WAPL Il plasmide Double Nickase (m) consiste in una coppia di plasmidi ingegnerizzati per l'editing ad alta specificità del locus Wapl nelle linee cellulari mouse. Ciascun plasmide esprime una nickasi Cas9 D10A e un sgRNA distinto che prende di mira filamenti di DNA opposti all'interno di Wapl. Quando indirizzate verso siti adiacenti su filamenti di DNA opposti, le due nickasi generano tagli a filamento singolo sfalsati che insieme producono una rottura a doppio filamento sfalsata, richiedendo un'attività coordinata sul bersaglio da entrambe le guide. La rottura del DNA risultante viene risolta da vie di riparazione cellulare endogene, più comunemente attraverso la giunzione non omologa delle estremità (NHEJ), portando a inserzioni o delezioni che interrompono la funzione di Wapl. Richiedendo il coinvolgimento di due sgRNA nel locus bersaglio, l'approccio a doppia nickasi migliora la specificità dell'editing e fornisce una strategia CRISPR complementare per applicazioni in cui è desiderato un controllo aggiuntivo sulla precisione del targeting.

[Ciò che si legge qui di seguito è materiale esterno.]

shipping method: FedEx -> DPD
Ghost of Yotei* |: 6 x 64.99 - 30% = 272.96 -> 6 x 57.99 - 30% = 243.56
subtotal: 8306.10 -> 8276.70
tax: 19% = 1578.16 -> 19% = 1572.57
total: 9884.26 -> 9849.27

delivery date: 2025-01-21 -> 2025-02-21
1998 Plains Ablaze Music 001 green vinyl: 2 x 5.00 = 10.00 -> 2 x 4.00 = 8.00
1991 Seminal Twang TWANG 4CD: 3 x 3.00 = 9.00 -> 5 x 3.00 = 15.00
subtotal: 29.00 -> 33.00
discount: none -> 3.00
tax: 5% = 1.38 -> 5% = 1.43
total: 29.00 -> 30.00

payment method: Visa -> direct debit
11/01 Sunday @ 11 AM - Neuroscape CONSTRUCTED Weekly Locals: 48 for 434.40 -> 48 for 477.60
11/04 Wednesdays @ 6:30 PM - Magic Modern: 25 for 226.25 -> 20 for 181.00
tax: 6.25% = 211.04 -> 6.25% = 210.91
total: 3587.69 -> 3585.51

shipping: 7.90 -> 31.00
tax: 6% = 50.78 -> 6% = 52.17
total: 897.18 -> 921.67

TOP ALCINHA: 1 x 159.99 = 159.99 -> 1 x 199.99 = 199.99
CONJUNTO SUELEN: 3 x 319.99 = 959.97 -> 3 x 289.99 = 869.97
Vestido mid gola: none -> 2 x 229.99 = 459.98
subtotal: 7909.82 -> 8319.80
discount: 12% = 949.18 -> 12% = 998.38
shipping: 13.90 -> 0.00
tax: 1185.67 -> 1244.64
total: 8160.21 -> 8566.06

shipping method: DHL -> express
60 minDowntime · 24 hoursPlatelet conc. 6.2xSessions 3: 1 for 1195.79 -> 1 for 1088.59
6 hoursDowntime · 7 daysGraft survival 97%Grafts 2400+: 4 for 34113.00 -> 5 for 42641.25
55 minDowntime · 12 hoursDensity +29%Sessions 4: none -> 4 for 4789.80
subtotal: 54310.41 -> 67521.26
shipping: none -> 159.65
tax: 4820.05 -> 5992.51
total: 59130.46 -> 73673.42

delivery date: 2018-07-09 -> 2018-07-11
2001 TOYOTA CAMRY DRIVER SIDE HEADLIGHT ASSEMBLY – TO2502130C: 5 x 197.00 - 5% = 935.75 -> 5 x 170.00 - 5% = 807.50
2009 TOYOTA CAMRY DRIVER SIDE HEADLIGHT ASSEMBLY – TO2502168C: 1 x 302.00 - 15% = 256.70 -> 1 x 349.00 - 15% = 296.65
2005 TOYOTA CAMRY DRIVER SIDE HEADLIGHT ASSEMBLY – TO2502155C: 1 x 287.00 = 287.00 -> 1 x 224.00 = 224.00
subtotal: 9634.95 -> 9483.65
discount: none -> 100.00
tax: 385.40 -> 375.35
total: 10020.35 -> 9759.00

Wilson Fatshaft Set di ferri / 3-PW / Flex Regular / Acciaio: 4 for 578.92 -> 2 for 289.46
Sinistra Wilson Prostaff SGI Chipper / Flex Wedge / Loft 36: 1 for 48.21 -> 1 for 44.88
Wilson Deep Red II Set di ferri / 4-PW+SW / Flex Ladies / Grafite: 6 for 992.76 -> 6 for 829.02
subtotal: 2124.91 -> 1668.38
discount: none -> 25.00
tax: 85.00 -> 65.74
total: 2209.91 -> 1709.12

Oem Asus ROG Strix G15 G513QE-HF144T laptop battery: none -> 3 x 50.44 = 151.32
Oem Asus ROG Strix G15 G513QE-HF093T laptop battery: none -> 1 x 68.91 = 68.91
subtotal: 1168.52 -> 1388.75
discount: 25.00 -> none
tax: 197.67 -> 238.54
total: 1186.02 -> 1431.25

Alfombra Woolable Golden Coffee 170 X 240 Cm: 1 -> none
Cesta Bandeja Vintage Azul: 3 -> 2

Per supportare l'identificazione efficiente delle cellule modificate, un plasmide codifica la GFP per la visualizzazione fluorescente delle popolazioni trasfettate, mentre il plasmide di accompagnamento porta un gene di resistenza alla puromicina per la selezione antibiotica. Insieme, queste caratteristiche supportano l'arricchimento efficiente delle popolazioni co-trasfettate e semplificano la convalida dei cloni con Wapl interrotto.
Solo per uso di ricerca. Non destinato a uso diagnostico o terapeutico.